Evanston aldermen this week voted to spend up to $10 million on a program to provide yet-to-be-defined assistance to black residents in reparation for past discrimination.
Alderman Robin Rue Simmons, 5th Ward, the lead Council advocate for reparations, provided a table, reproduced below, citing the large difference in median income citywide between black and white households as a key rationale for the program.
Evanston already spends over $3 million a year on human services programs, which generally have income-based qualifications for persons seeking benefits.
The city has promised to provide an assessment of how equitably those programs distribute aid to individuals who are members of different racial and ethnic groups, but so far has not delivered it.
Rue Simmons has stressed economic development and promotion of entrepreneurship as key goals for the reparations program. She also has suggested the possibility of restricting benefits to residents who currently have low or moderate incomes, but the specifics of the program have yet to be defined.
If we chose $75,000 — just over the median household income in Evanston — as the cutoff for a “low and moderate” income category, the chart at the top of the story shows that black families are just under a third of the families in Evanston who fall beneath that income cutoff.
Cut the threshold to $50,000 and the chart below shows that black families are about 40 percent of the families in Evanston who fall beneath that income cutoff. All the charts are based on data from U.S. Census American Community Surveys for the period 2013-2017.

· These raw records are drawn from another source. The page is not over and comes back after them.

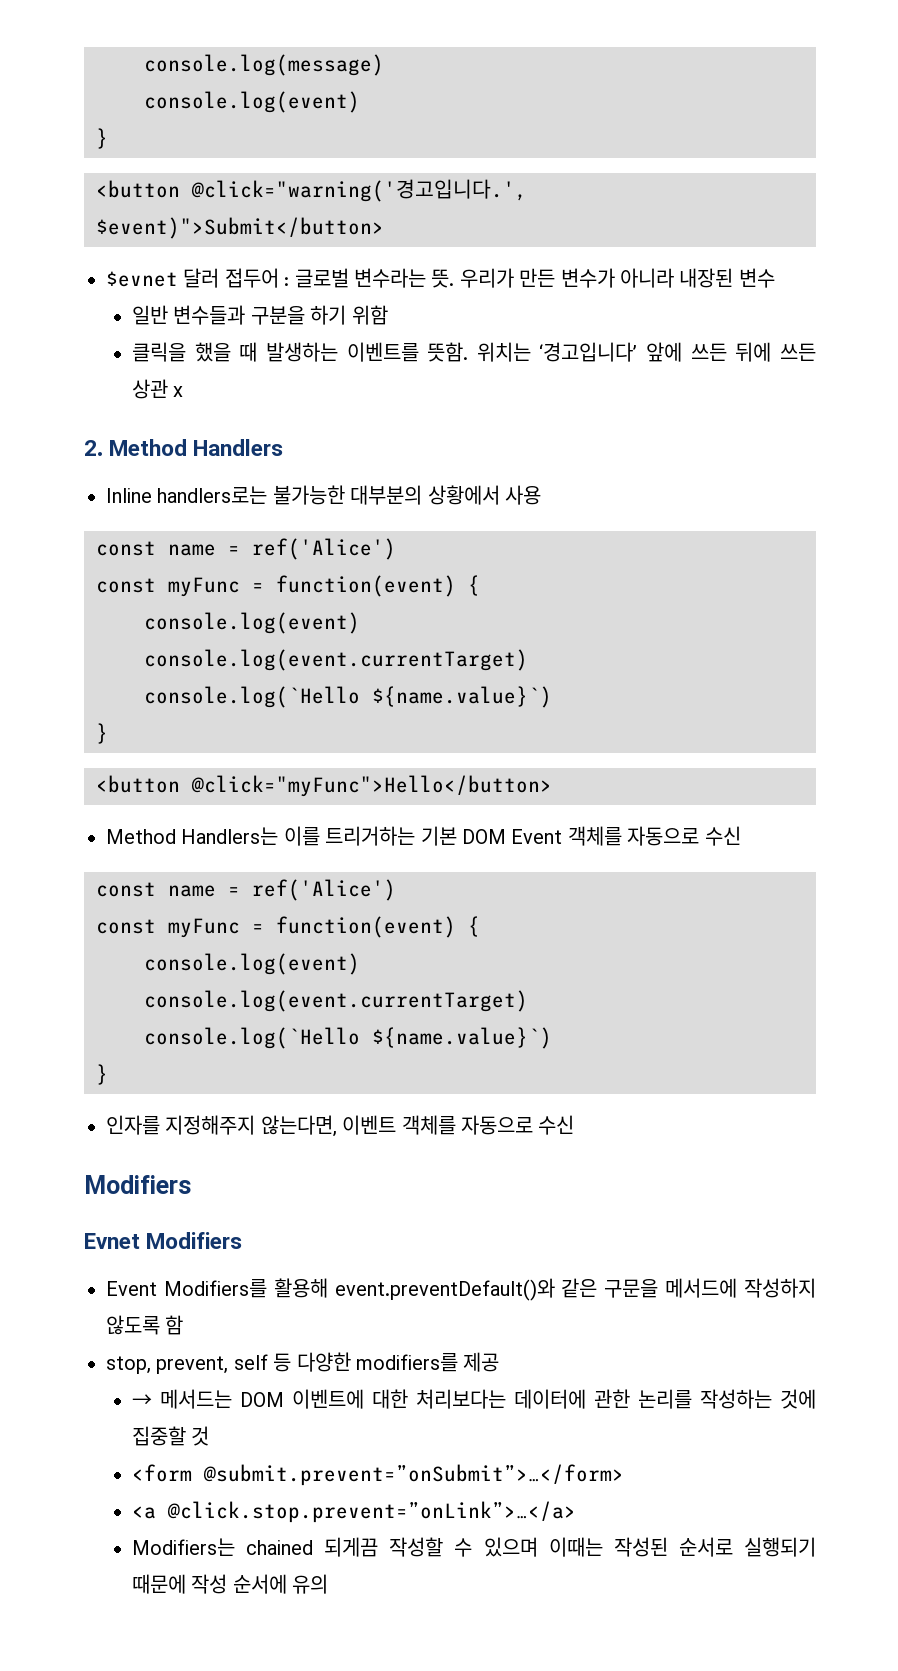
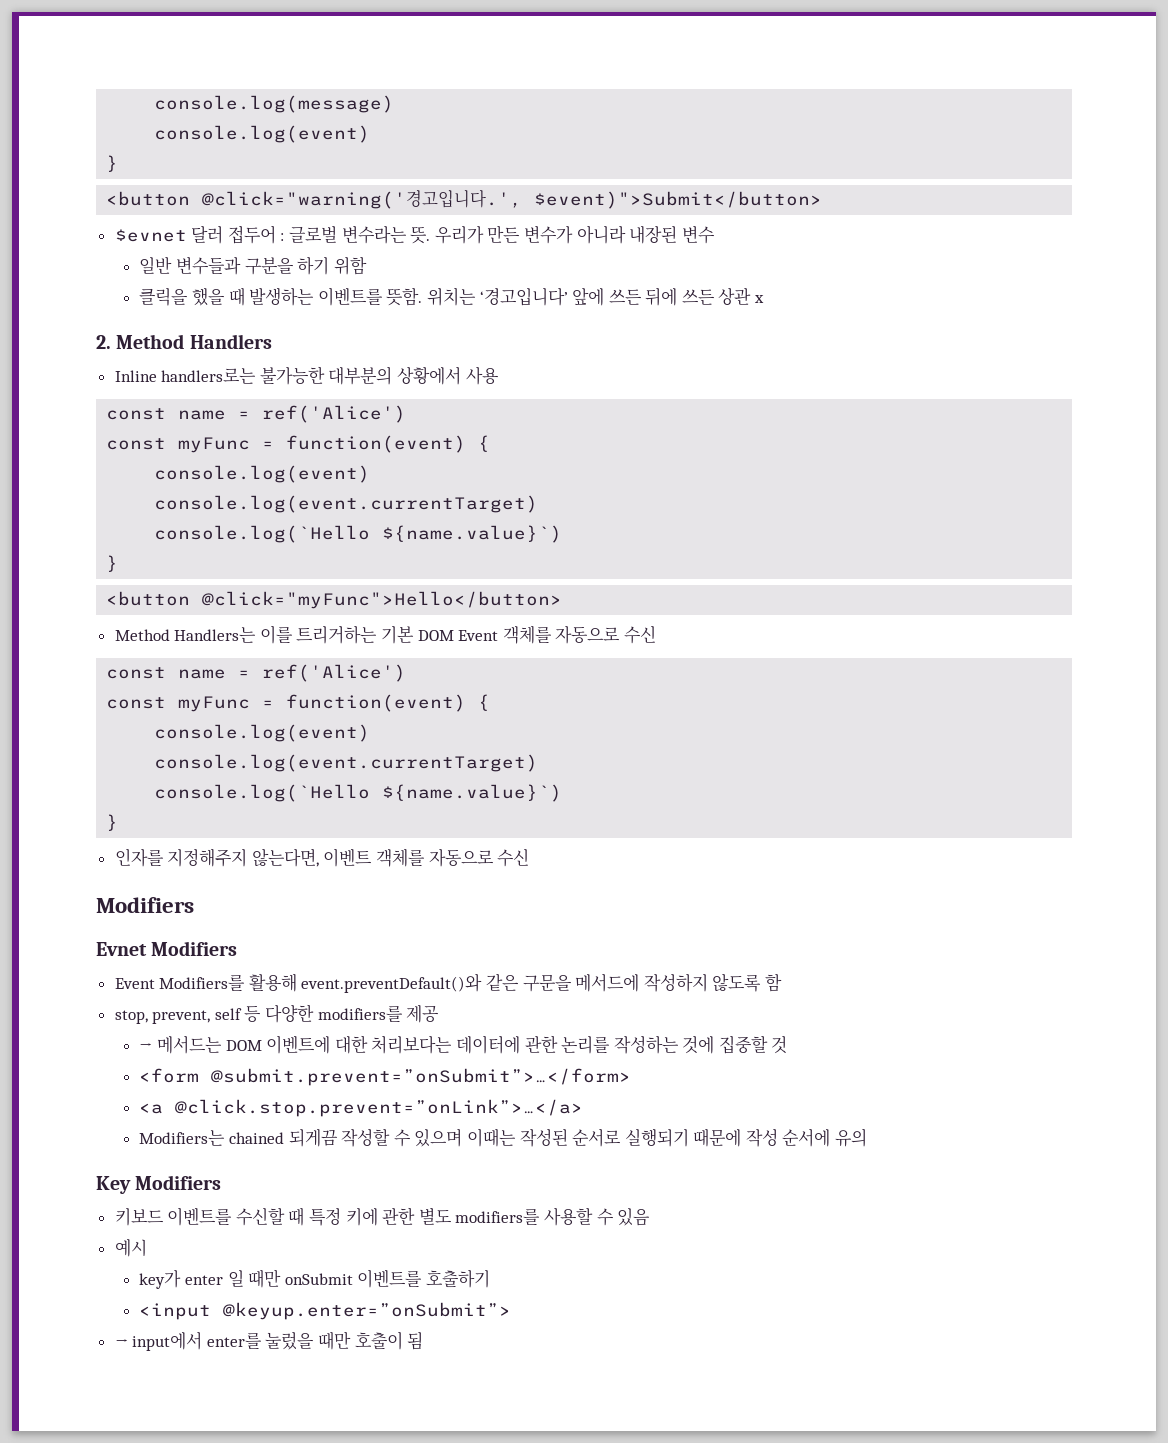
+ Key Modifiers
+ 키보드 이벤트를 수신할 때 특정 키에 관한 별도 modifiers를 사용할 수 있음
+ 예시
+ key가 enter 일 때만 onSubmit 이벤트를 호출하기
+ <input @keyup.enter=”onSubmit”>
+ → input에서 enter를 눌렀을 때만 호출이 됨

Here’s a more detailed look at the distribution of family incomes by racial or ethnic group in the city.
What becomes clear from the chart is that Evanston has families of all races and ethnicities who have low to moderate incomes — but that white residents predominate at the highest income levels.
Just under 17 percent of Evanston residents are black. So even though a much higher share of black than white residents are in the lower income categories, less than half of Evanston’s lower income residents are black.
So far charts in this report have looked only at families — which are defined by the census as a household that has two or more members who live in the same dwelling unit and are related by birth, marriage or adoption.
The broader category of households includes one or more persons living in the same dwelling unit.
If we base the analysis on households, far more whites fall into the low-to-moderate income group. But Evanston, as the home to a major university, has many student households, who are predominantly white and who observers may judge to be only temporarily poor and thus deserving of exclusion from the tally of those in need.
The available census data doesn’t provide a way to exclude student households from the household tally, although students living on campus in dormitories are not counted in the household data.
Whether one considers $10 million in spending over a projected 10-year term for reparations, or more than $30 million in other human services program spending over the same time period, it’s clear that the the city’s role in social uplift is limited — given that total city spending will be in the range of $3 billion in the next decade.
But it’s important to carefully track all such spending to assure that all residents in need receive an equitable chance to benefit, whether they can claim descent from slaves or not.